The All Writs Act, upon which petitioner relies, is most commonly invoked by a federal circuit court of appeals to issue a writ of mandamus to a district court judge, or by the Supreme Court to issue a writ to a lower court judge. See Allied Chemical Corp. v. Daiflon, Inc., 449 U.S. 33, 35, 101 S.Ct. 188, 66 L.Ed.2d 193 (1980) ([T]he writ of mandamus has traditionally been used in the federal courts only to confine an inferior court to a lawful exercise of its prescribed jurisdiction or to compel it to exercise its authority when it is its duty to do so.” (quotations omitted)); id. at 34, 101 S.Ct. 188 (noting that under the Act, courts of appeals may issue a writ of mandamus ...” (emphasis added)); see, e.g., In re Papandreou, 139 F.3d 247 (D.C.Cir.1998) (issuing writ of mandamus to a district court). Key to a court's issuance of a writ of mandamus is that it be acting in support of its appellate jurisdiction. Cf. Chandler v. Judicial Council of the Tenth Circuit, 398 U.S. 74, 86, 90 S.Ct. 1648, 26 L.Ed.2d 100 (1970) (holding that the Supreme Court can only issue a writ of mandamus “insofar as such writs are in aid of its appellate jurisdiction”). Thus, a federal court of appeals may not issue a writ of mandamus to a state court, because a federal court of appeals does not exercise appellate jurisdiction over any state court. See, e.g., White v. Ward, 145 F.3d 1139, 1140 (10th Cir.1998); D.C. Court of Appeals v. Feldman, 460 U.S. 462, 476, 103 S.Ct. 1303, 75 L.Ed.2d 206 (1983) (noting that, unlike the federal courts of appeals, the Supreme Court does retain appellate jurisdiction over state courts). Likewise, a federal court of appeals may not issue a writ of mandamus to another federal court of appeals, or to a district court outside of the court of appeals' circuit. See Air Line Pilots Assn., Int'l v. Dep't of Transp., 880 F.2d 491, 503 (D.C.Cir.1989).
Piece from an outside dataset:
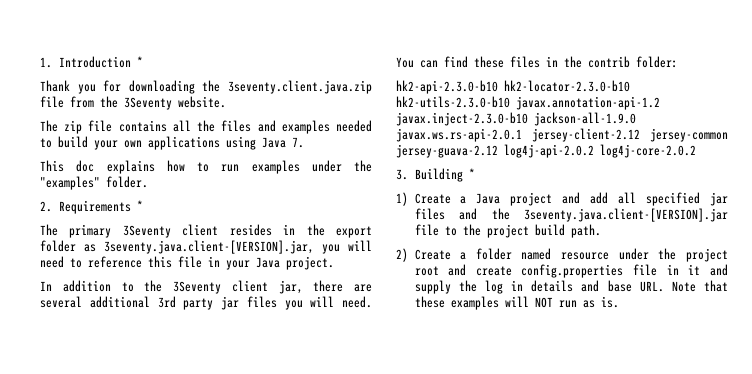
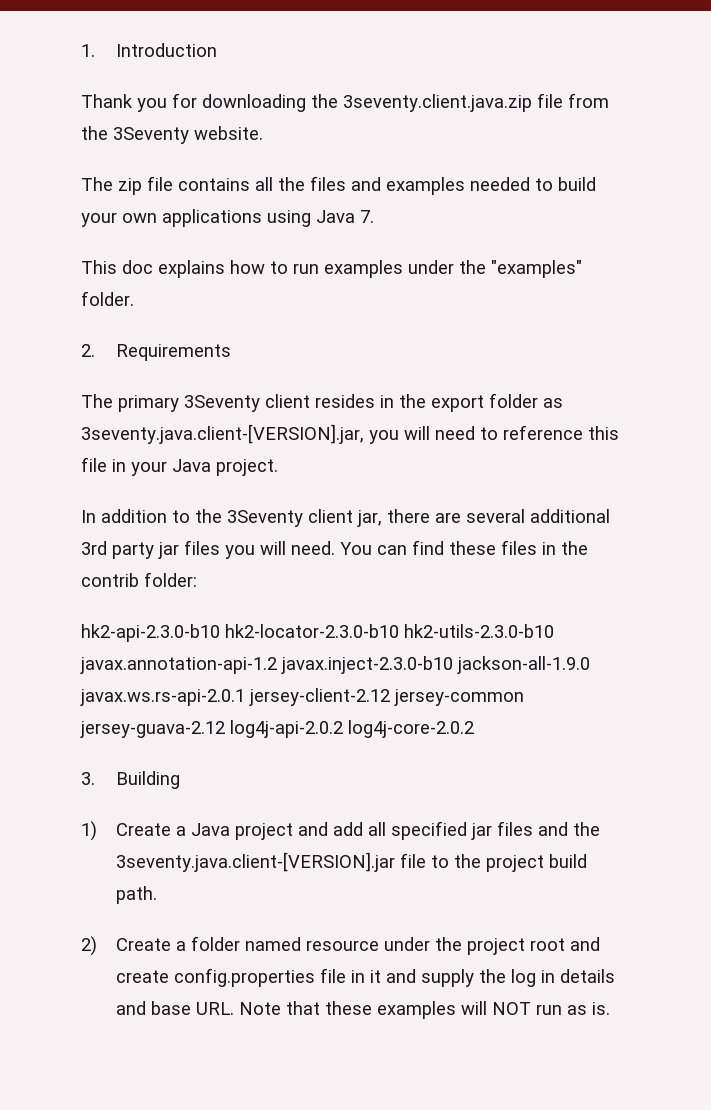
[136,56,143,67] * -> (218, 50) none
[136,200,143,211] * -> (232, 352) none
[468,168,475,179] * -> (181, 780) none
Tellingly, while Federal Rule of Appellate Procedure 21(a)(1) refers explicitly to “a writ of mandamus ... directed to a court,” and while Supreme Court Rule 20 governs petitions for extraordinary writs “in aid of the Court's appellate jurisdiction,” neither the federal rules of civil nor criminal procedure refers to appellate mandamus. Indeed, Federal Rule of Civil Procedure 81(b) purports to abolish the common-law writ of mandamus. And while the Circuit Court of Appeals for the D.C. Circuit has held that § 1361 permits district courts...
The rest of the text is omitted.